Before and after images

BEGIN

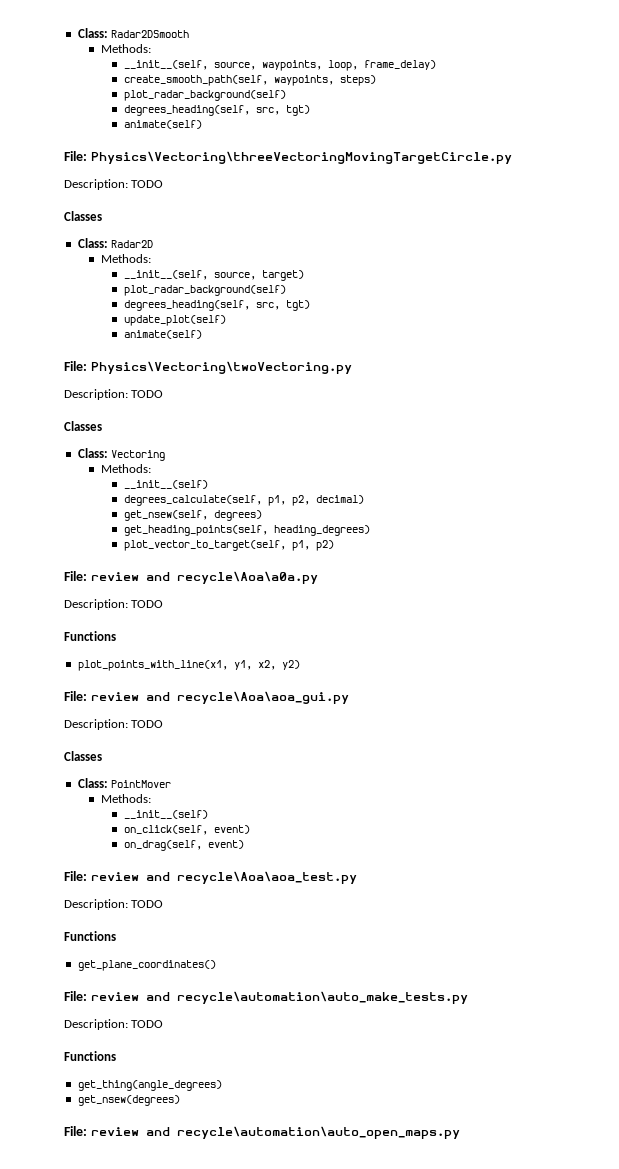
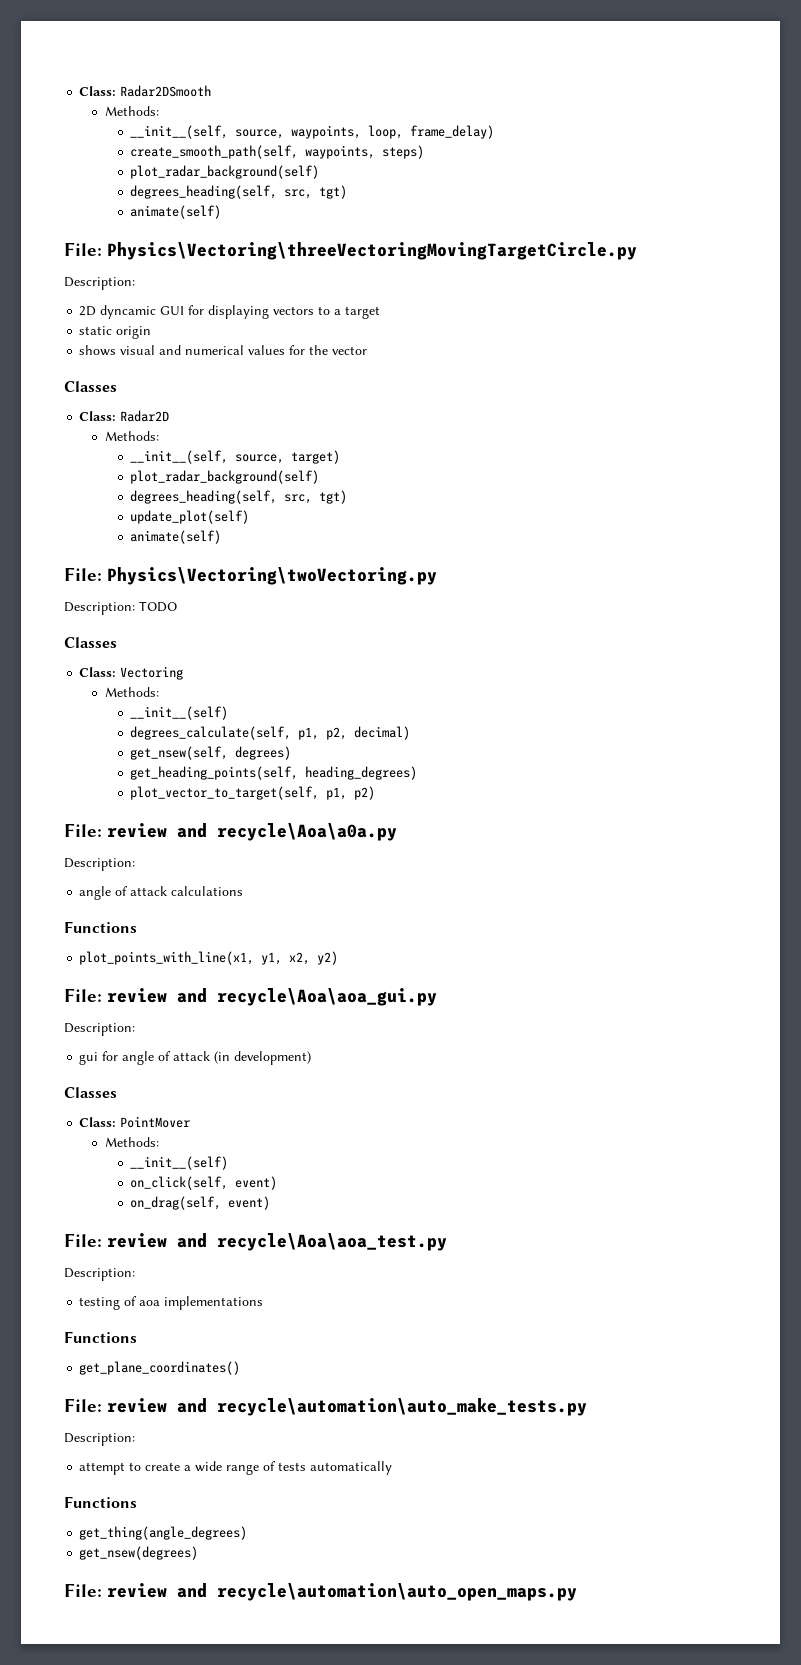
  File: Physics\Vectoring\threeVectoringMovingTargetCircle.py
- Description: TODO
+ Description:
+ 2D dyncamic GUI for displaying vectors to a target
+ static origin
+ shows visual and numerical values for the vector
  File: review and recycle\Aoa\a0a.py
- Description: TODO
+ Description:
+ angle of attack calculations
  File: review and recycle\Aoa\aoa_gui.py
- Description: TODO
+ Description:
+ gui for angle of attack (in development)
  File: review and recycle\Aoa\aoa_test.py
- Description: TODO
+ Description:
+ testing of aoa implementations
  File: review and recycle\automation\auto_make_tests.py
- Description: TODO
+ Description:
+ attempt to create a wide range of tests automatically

END

BRIEF >>
Output an exact copy of the lines beginning at the one that holds "File: review and recycle\automation\auto_make_tests.py" and running through the final line of the records.

RESPONSE FOR THIS EXERCISE >>
  File: review and recycle\automation\auto_make_tests.py
- Description: TODO
+ Description:
+ attempt to create a wide range of tests automatically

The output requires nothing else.